[Recorded data]
= = = = =

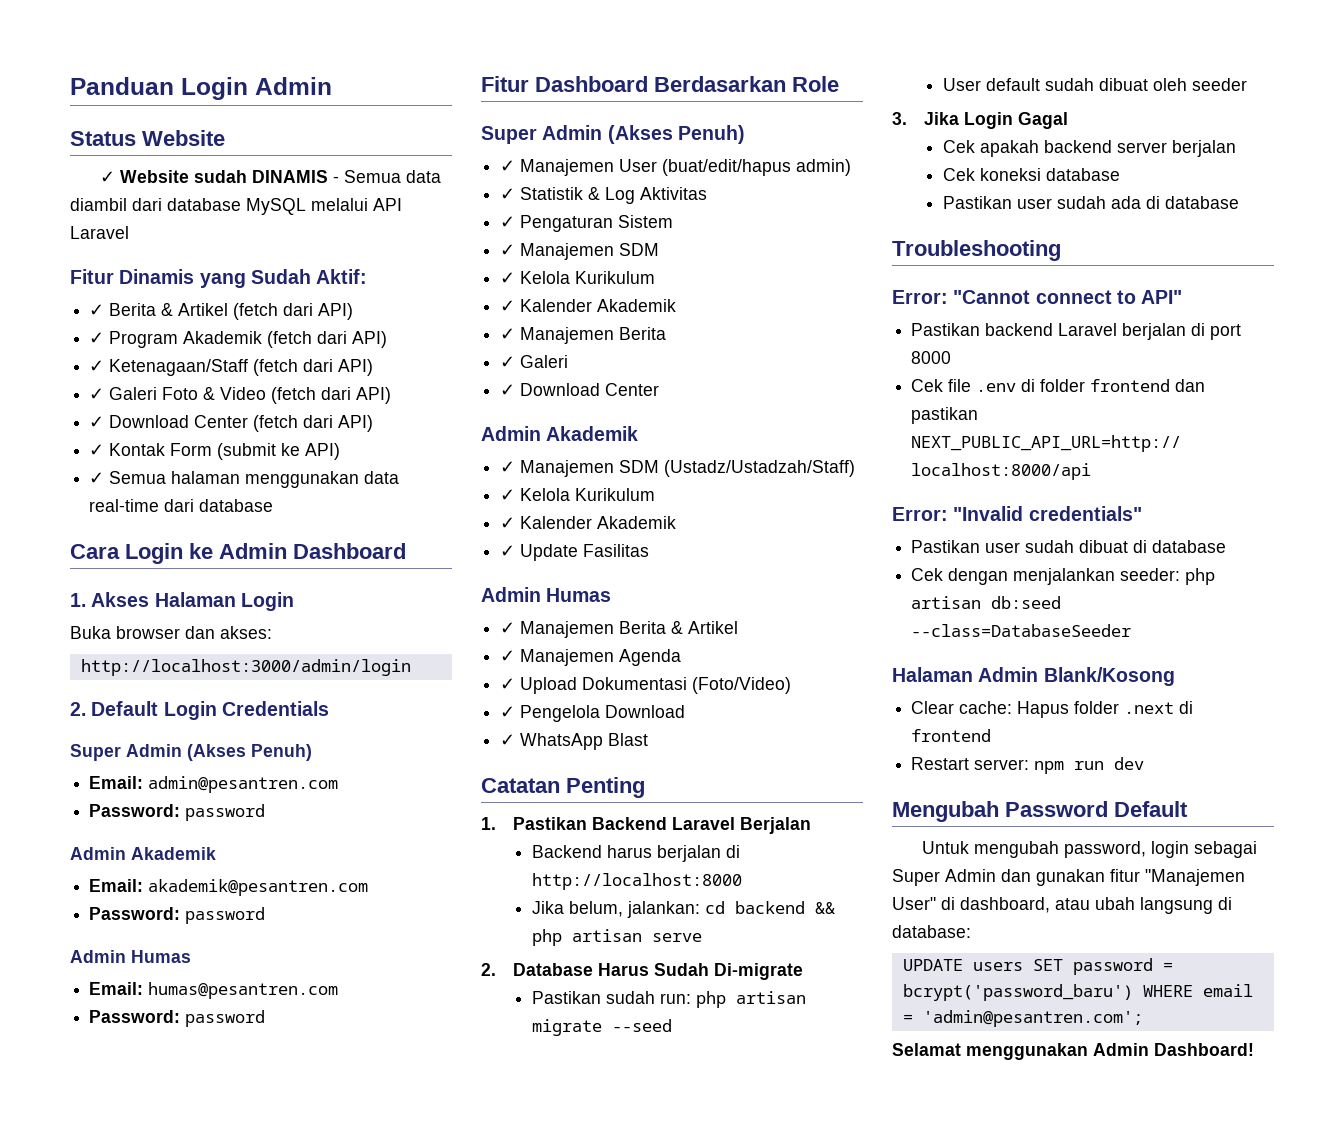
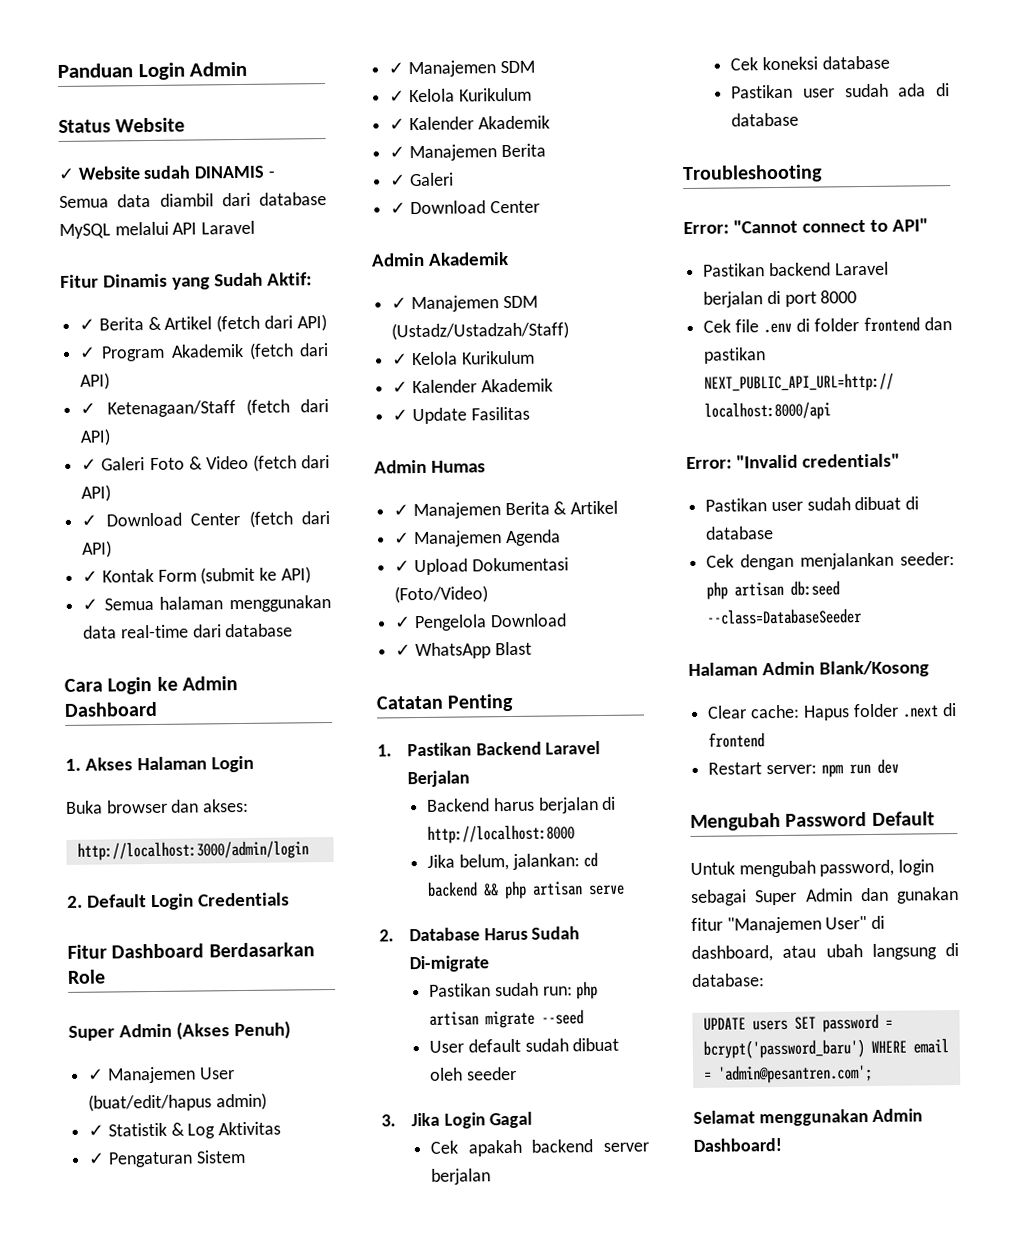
  2. Default Login Credentials
- Super Admin (Akses Penuh)
- Email: admin@pesantren.com
- Password: password
- Admin Akademik
- Email: akademik@pesantren.com
- Password: password
- Admin Humas
- Email: humas@pesantren.com
- Password: password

= = = = =

**WORK TASK**
Go through the entries and copy each line holding the string "Email".

**YOUR SOLUTION**
- Email: admin@pesantren.com
- Email: akademik@pesantren.com
- Email: humas@pesantren.com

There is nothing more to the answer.